Forgot Your LLLID? or Create Your LLLID Here
La Leche League International
To Find local support:  Or: Use the Map

Fluoride Supplements in Childhood

From: NEW BEGINNINGS, Vol. 13 No. 4, July-August 1996, p.107

We provide articles from our publications from previous years for reference for our Leaders and members. Readers are cautioned to remember that research and medical information change over time.

Fluoride helps teeth resist decay. Fluoride is ingested from a variety of sources--it may be added to your municipal water supply, or your water may contain naturally occurring fluoride. In addition, you may eat or drink things that have been made using fluoridated water. Toothpastes and mouthwashes may have added fluoride. The amount of fluoride ingested from all these varying sources is impossible to estimate.

However, increasing numbers of children living in the United States have developed dental fluorosis, a condition that appears during tooth formation and is caused by an excess of fluoride intake. Affected teeth may show a range of changes, from white specks or striations that can barely be seen, to areas of pitting or brownish-gray staining. The condition is believed to have only cosmetic effects on teeth.

Given the rise in dental fluorosis, health care practitioners have changed their recommendations for fluoride supplementation in babies and young children, since many infants apparently ingest enough fluoride from other sources. The Committee on Nutrition of the American Academy of Pediatrics (AAP) is in the process of revising its 1986 policy statement on "Fluoride Supplementation" to reflect current information. Recommendations for fluoride supplementation now include the following:

Babies should not receive fluoride supplements in the first six months of life.
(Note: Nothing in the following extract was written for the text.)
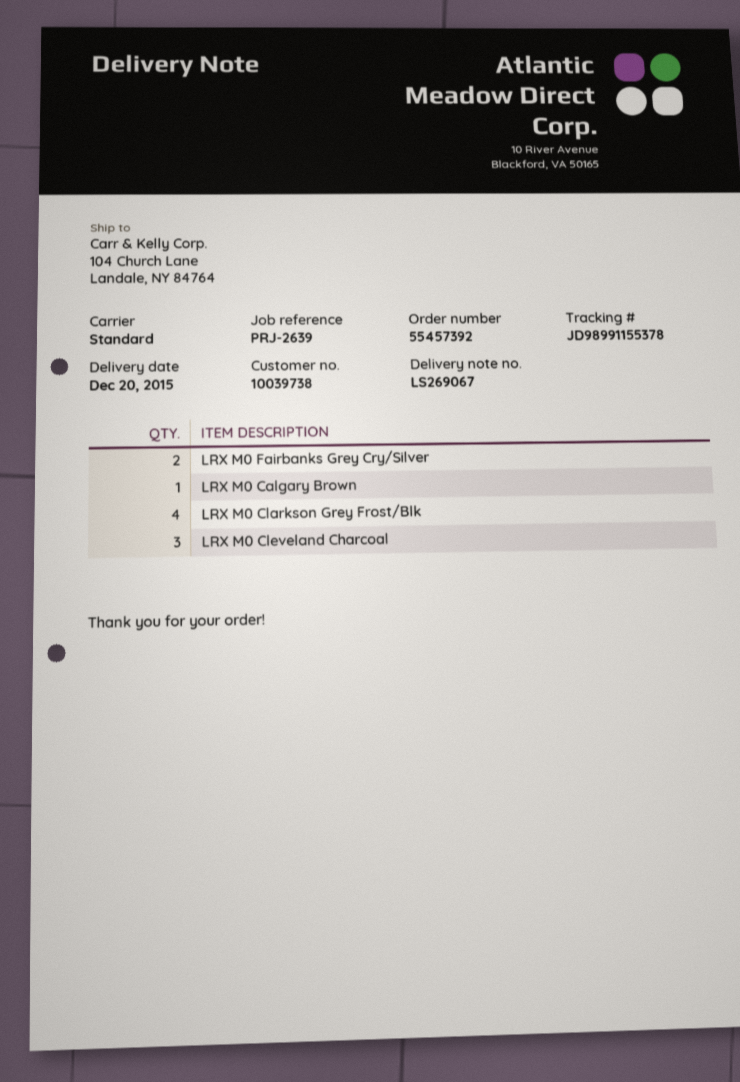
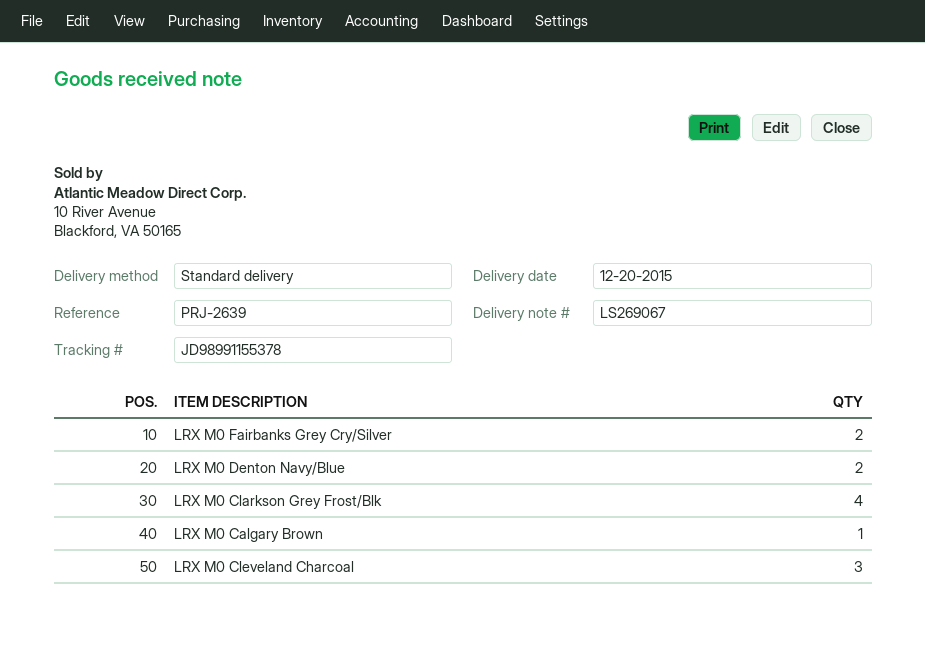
LRX M0 Denton Navy/Blue: none -> 2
This includes exclusively breastfed babies. If the baby is receiving artificial baby milk, this may be mixed with fluoridated water.

After six months, the AAP recommends supplementation for children who live in low-fluoride areas whether or not they are breastfed. For children six months to three years old, a low-fluoride area is defined as an area that has a water fluoride content of less than 0.3 parts per million (ppm). For children over three years, a water fluoride content of 0.3-0.6 ppm is also considered low-fluoride, but requires lower levels of supplementation. When water fluoride levels are above 0.6 ppm (previously 0.7 ppm), supplements are not needed.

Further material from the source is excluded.